**Problem:** Please transcribe the listing in its entirety, character for character.

**Data provided:**
# # # # #
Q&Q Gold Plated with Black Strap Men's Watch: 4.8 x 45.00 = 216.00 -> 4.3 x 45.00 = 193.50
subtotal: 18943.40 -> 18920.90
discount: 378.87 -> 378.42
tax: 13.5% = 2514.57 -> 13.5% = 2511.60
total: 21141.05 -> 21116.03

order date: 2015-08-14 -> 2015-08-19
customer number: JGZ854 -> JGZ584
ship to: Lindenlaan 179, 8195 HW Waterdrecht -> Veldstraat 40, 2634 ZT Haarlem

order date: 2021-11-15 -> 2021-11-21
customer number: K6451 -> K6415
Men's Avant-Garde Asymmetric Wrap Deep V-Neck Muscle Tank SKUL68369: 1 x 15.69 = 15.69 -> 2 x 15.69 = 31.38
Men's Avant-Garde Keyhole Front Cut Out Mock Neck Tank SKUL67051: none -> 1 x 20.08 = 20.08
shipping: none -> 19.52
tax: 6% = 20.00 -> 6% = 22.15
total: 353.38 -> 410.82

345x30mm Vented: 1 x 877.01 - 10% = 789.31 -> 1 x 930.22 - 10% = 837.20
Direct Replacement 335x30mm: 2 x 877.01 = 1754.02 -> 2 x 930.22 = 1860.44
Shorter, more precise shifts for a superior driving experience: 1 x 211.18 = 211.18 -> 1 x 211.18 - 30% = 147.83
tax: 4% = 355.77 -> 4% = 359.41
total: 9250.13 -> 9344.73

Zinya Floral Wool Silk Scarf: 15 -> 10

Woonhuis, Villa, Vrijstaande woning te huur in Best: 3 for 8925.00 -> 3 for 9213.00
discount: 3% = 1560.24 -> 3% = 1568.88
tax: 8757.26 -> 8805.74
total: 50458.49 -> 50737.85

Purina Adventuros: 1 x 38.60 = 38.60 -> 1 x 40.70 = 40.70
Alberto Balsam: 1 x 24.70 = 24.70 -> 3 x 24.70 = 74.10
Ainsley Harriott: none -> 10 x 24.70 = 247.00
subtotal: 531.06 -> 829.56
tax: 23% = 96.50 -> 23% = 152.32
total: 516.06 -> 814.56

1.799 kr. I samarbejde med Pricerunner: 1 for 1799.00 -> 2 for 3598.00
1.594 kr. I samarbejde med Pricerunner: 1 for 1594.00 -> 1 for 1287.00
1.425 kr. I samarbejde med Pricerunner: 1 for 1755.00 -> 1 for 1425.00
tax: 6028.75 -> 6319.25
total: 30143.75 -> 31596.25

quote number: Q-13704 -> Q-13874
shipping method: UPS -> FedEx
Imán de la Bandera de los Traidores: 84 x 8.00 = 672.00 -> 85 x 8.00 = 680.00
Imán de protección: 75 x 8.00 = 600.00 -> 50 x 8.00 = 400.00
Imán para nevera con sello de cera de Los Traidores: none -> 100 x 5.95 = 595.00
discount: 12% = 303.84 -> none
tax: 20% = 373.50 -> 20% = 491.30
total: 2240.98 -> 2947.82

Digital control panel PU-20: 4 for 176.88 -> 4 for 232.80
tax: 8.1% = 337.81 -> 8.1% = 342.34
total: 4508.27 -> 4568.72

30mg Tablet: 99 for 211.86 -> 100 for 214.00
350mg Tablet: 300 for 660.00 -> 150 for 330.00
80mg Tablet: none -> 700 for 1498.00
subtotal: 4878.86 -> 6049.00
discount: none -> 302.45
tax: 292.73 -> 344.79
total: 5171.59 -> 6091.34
# # # # #
**Exercise output:**
Q&Q Gold Plated with Black Strap Men's Watch: 4.8 x 45.00 = 216.00 -> 4.3 x 45.00 = 193.50
subtotal: 18943.40 -> 18920.90
discount: 378.87 -> 378.42
tax: 13.5% = 2514.57 -> 13.5% = 2511.60
total: 21141.05 -> 21116.03

order date: 2015-08-14 -> 2015-08-19
customer number: JGZ854 -> JGZ584
ship to: Lindenlaan 179, 8195 HW Waterdrecht -> Veldstraat 40, 2634 ZT Haarlem

order date: 2021-11-15 -> 2021-11-21
customer number: K6451 -> K6415
Men's Avant-Garde Asymmetric Wrap Deep V-Neck Muscle Tank SKUL68369: 1 x 15.69 = 15.69 -> 2 x 15.69 = 31.38
Men's Avant-Garde Keyhole Front Cut Out Mock Neck Tank SKUL67051: none -> 1 x 20.08 = 20.08
shipping: none -> 19.52
tax: 6% = 20.00 -> 6% = 22.15
total: 353.38 -> 410.82

345x30mm Vented: 1 x 877.01 - 10% = 789.31 -> 1 x 930.22 - 10% = 837.20
Direct Replacement 335x30mm: 2 x 877.01 = 1754.02 -> 2 x 930.22 = 1860.44
Shorter, more precise shifts for a superior driving experience: 1 x 211.18 = 211.18 -> 1 x 211.18 - 30% = 147.83
tax: 4% = 355.77 -> 4% = 359.41
total: 9250.13 -> 9344.73

Zinya Floral Wool Silk Scarf: 15 -> 10

Woonhuis, Villa, Vrijstaande woning te huur in Best: 3 for 8925.00 -> 3 for 9213.00
discount: 3% = 1560.24 -> 3% = 1568.88
tax: 8757.26 -> 8805.74
total: 50458.49 -> 50737.85

Purina Adventuros: 1 x 38.60 = 38.60 -> 1 x 40.70 = 40.70
Alberto Balsam: 1 x 24.70 = 24.70 -> 3 x 24.70 = 74.10
Ainsley Harriott: none -> 10 x 24.70 = 247.00
subtotal: 531.06 -> 829.56
tax: 23% = 96.50 -> 23% = 152.32
total: 516.06 -> 814.56

1.799 kr. I samarbejde med Pricerunner: 1 for 1799.00 -> 2 for 3598.00
1.594 kr. I samarbejde med Pricerunner: 1 for 1594.00 -> 1 for 1287.00
1.425 kr. I samarbejde med Pricerunner: 1 for 1755.00 -> 1 for 1425.00
tax: 6028.75 -> 6319.25
total: 30143.75 -> 31596.25

quote number: Q-13704 -> Q-13874
shipping method: UPS -> FedEx
Imán de la Bandera de los Traidores: 84 x 8.00 = 672.00 -> 85 x 8.00 = 680.00
Imán de protección: 75 x 8.00 = 600.00 -> 50 x 8.00 = 400.00
Imán para nevera con sello de cera de Los Traidores: none -> 100 x 5.95 = 595.00
discount: 12% = 303.84 -> none
tax: 20% = 373.50 -> 20% = 491.30
total: 2240.98 -> 2947.82

Digital control panel PU-20: 4 for 176.88 -> 4 for 232.80
tax: 8.1% = 337.81 -> 8.1% = 342.34
total: 4508.27 -> 4568.72

30mg Tablet: 99 for 211.86 -> 100 for 214.00
350mg Tablet: 300 for 660.00 -> 150 for 330.00
80mg Tablet: none -> 700 for 1498.00
subtotal: 4878.86 -> 6049.00
discount: none -> 302.45
tax: 292.73 -> 344.79
total: 5171.59 -> 6091.34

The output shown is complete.